Oil and Natural Gas Corporation (ONGC) is likely to file papers for a Rs 11,500 crore share sale after the government gives its verdict on its dispute with Cairn India.
ONGC is in dispute with Cairn India over royalty payments on the latter’s showpiece Rajasthan oilfields and the government is expected to give its verdict when Cabinet decides on UK’s Cairn Energy selling stake in its Indian unit to London-listed mining group Vedanta Resources.
Informed sources said ONGC has to mention about its dispute with Cairn in the red herring prospectus (RHP) it will file for sale of 5 per cent, or 427.77 million shares, through a follow-on public offer. It will add the government stand along with the dispute in the RHP, likely to be filed next month.
The Cabinet Committee on Economic Affairs (CCEA) may decide on the $9.4 billion Cairn-Vedanta deal next week and state that it backs ONGC’s claim of royalty paid on crude oil from Rajasthan oilfields being cost recovered.
ONGC owns 30 per cent interest in the Rajasthan oilfields, but has to pay royalty at the rate of 20 per cent of the crude oil price realised on all of the 240,000 barrels per day of peak output expected from the fields.
It had cited provisions in the Production Sharing Contract (PSC) in July last year, more than a month before the Cairn-Vedanta deal was announced, to demand that royalty like other taxes and levies should be deducted (recovered) from the sale proceeds of oil before the profits were split between partners and the government.
Cairn as well as Vedanta has opposed ONGC’s demand.
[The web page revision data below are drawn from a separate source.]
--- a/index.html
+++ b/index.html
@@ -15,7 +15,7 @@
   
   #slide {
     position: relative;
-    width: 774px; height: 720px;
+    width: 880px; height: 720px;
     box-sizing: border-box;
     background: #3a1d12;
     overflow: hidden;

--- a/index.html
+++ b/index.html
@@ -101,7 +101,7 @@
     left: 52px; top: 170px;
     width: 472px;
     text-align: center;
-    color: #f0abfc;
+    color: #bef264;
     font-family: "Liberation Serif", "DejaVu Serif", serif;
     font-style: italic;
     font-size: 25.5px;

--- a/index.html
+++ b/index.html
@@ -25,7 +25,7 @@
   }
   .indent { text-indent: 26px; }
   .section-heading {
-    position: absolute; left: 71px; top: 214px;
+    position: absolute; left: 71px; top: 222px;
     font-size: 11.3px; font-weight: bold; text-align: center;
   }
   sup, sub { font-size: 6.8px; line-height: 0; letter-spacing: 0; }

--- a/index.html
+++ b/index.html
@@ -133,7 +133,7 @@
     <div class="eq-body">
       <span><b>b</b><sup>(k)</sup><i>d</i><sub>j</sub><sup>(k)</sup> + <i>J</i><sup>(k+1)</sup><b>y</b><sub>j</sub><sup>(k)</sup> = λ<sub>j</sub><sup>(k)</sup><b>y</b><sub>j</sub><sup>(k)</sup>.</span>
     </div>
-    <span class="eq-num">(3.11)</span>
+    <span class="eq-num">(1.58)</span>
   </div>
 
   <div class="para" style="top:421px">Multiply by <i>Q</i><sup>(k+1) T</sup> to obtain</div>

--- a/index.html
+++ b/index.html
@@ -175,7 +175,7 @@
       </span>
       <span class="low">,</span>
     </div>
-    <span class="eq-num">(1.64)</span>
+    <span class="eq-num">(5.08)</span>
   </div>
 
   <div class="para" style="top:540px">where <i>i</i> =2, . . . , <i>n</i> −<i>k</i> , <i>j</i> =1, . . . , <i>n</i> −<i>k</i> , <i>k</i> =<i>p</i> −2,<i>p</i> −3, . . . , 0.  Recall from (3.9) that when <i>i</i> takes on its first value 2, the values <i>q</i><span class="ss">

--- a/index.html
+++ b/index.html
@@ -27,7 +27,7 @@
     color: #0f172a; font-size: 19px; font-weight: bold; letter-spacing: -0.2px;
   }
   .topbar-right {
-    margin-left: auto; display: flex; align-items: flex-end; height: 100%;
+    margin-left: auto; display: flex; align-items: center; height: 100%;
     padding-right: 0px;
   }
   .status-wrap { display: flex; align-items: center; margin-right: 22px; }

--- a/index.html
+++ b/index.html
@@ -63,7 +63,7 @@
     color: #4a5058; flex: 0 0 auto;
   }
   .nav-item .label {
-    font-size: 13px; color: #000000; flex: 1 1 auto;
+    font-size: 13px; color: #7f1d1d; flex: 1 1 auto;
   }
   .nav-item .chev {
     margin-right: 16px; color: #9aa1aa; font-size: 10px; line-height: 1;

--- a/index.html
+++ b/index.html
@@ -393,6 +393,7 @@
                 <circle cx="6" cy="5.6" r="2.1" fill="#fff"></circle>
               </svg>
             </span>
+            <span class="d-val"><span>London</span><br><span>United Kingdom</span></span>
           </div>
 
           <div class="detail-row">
Sources said a Group of Ministers headed by Finance Minister Mr Pranab Mukherjee has backed ONGC’s claims and has suggested to the CCEA that approval to the deal be given only if Cairn or its successor agrees to cost recovery of royalty.
ONGC is likely to file RHP after the June 30 meeting of the CCEA which is expected to consider the Cairn-Vedanta deal.
At a $70 per barrel oil price, ONGC will pay Rs 12,600 crore in royalties on Cairn India’s 70 per cent share in the oilfield, making India’s largest onland fields a losing proposition for it.
Sources said Cairn has also disputed its liability to pay oil cess at the rate of Rs 2,500 per tonne on its 70 per cent share in the Rajasthan fields, saying ONGC is also liable to pay cess on its behalf, like in the case of royalty.
The government has rejected this position as the PSC imposes the royalty liability on ONGC, but is silent on cess, meaning partners have to pay in proportion to their share. Cairn has disputed this and initiated arbitration.
The GoM has recommended that Cairn withdraw the cess arbitration and agree to pay its share of cess as the second pre-condition for Cabinet approval.